Software written by and for programmers is unlikely to have mass appeal, but it has powerful appeal to programmers.
Free software and open source will only become relevant to the average user when they start to take users' tastes and concerns into account.
The cryptic and balky nature of current open source and free software is a draw to programmers not only because it reflects their values, but because it's in such a sorry state that there is a trenchant humanitarian appeal to help out. (By implication, better software might reduce the amount of help available, and the movement might become a victim of its own success eventually.)
Another factor drawing programmers to this development model is the lack of responsibility, since they can quit at any time.
Raymond's cathedral/bazaar metaphor does not seem to apply very well, and on examination, it's unclear what he even meant by it. Microsoft is a bazaar company, not a cathedral company. So are most software makers.
People feel increasingly oppressed by commercial software, particularly Microsoft's. They are waking up to the way the software manipulates them against their own interests.
Viruses have in particular been a wake-up call.
Free software and open source are largely imitative rather than innovative, or "piratical" rather than "creative".
Free software and open source have hidden costs, including the cost of needing to become part of a particular subculture to use them effectively.
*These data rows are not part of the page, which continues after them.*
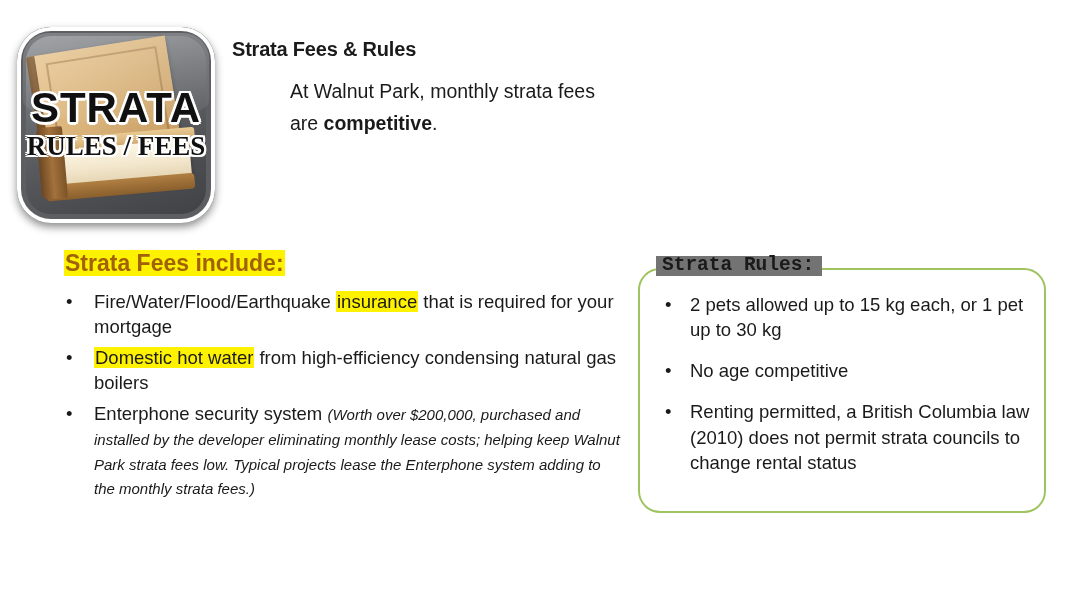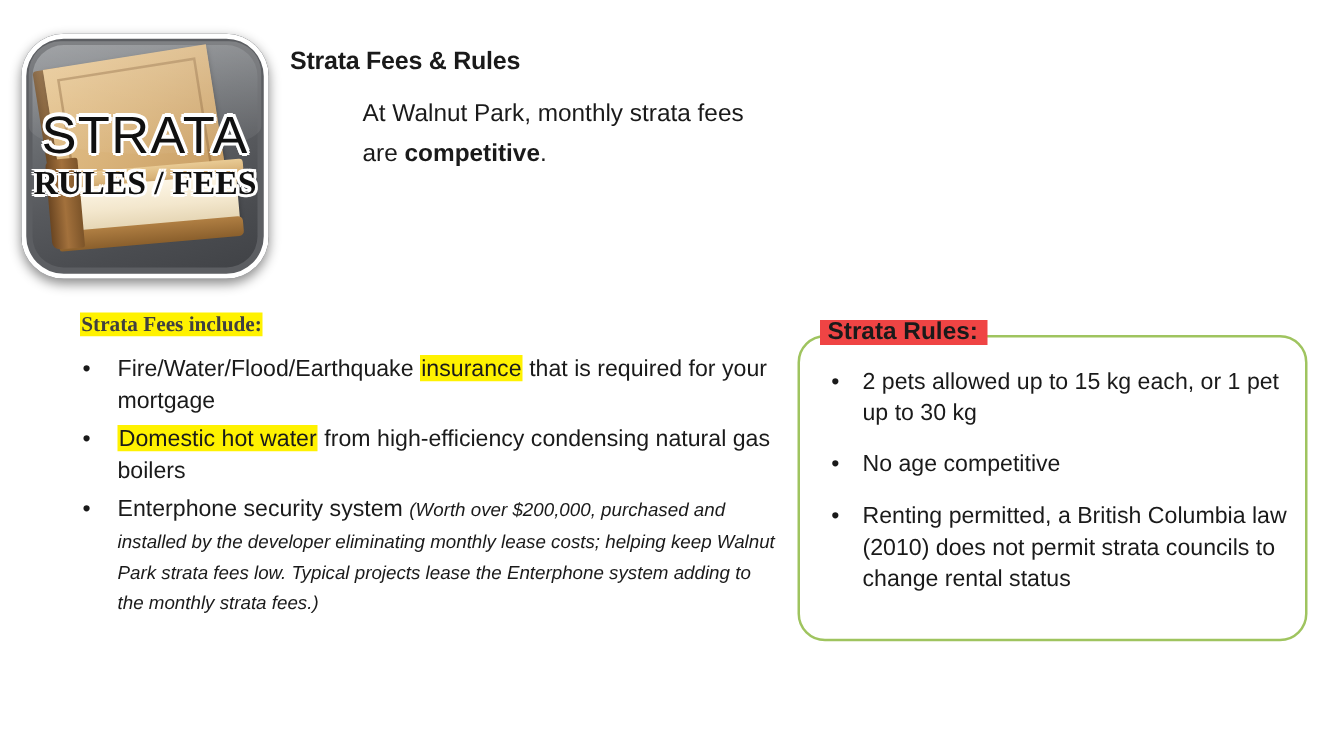--- a/index.html
+++ b/index.html
@@ -114,7 +114,7 @@
   #icon-caption .l1 {
     display: block;
     font-family: "Liberation Sans", sans-serif;
-    font-weight: normal;
+    font-weight: bold;
     font-size: 42px;
     letter-spacing: 1px;
     color: #101010;

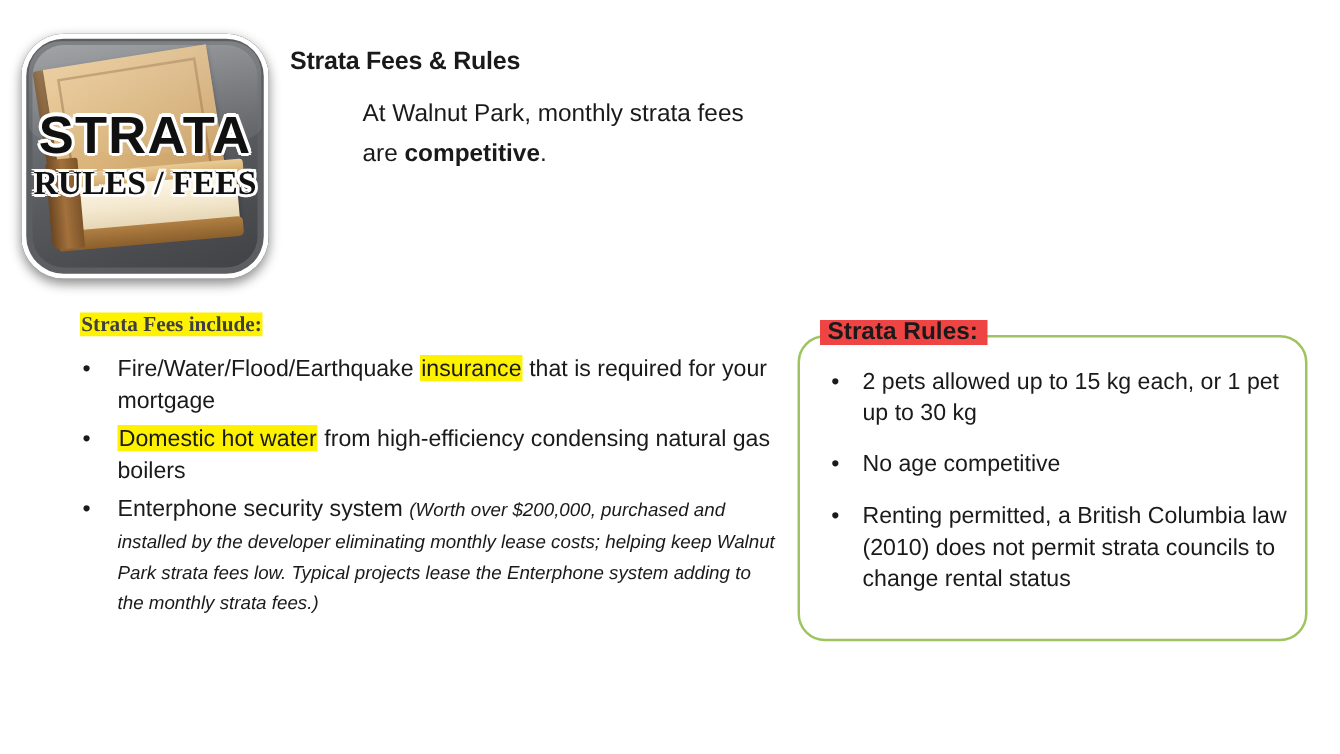--- a/index.html
+++ b/index.html
@@ -167,11 +167,10 @@
   }
   #fees-heading {
     margin: 0 0 6px 0;
-    font-size: 17px;
-    font-weight: bold;
-    color: #404040;
+    font-size: 23px;
+    font-weight: bold;
+    color: #a16207;
     display: inline-block;
-    font-family: Liberation Serif, serif;
   }
   .hl {
     background: #fff200;

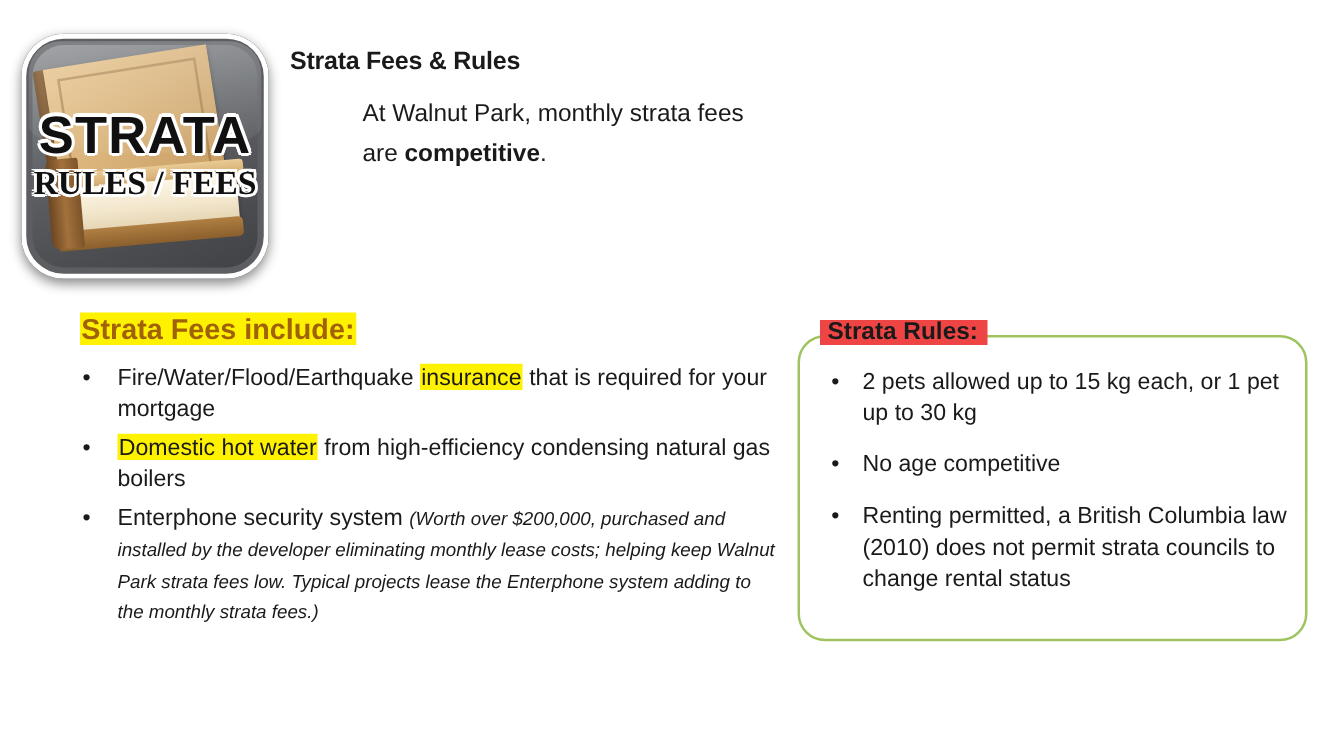--- a/index.html
+++ b/index.html
@@ -220,9 +220,10 @@
     position: absolute;
     left: 656px;
     top: 256px;
-    background: #ef4444;
+    background: #737373;
     padding: 0 8px 0 6px;
     z-index: 3;
+    font-family: Liberation Mono, monospace;
   }
   #rules-title {
     margin: 0;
Information is not free. Information has intrinsic costs deriving from the social context of the information. Information merchants use particular strategies to make it difficult to change established relationships. Among these are restrictive contracts, brand-specific training, search costs, proprietary formats, durable purchases, and loyalty programs.
The open source and free software community is facing a social transition from a small geek subculture to a significant dissident standing. This is going to present serious challenges.
That's scarcely a complete list of the points of substance in this talk. It may not be Sterling's finest hour -- his forte is fiction, after all -- but it is by no means a bunch of insubstantial blather. In fact he touches on many neglected but important issues.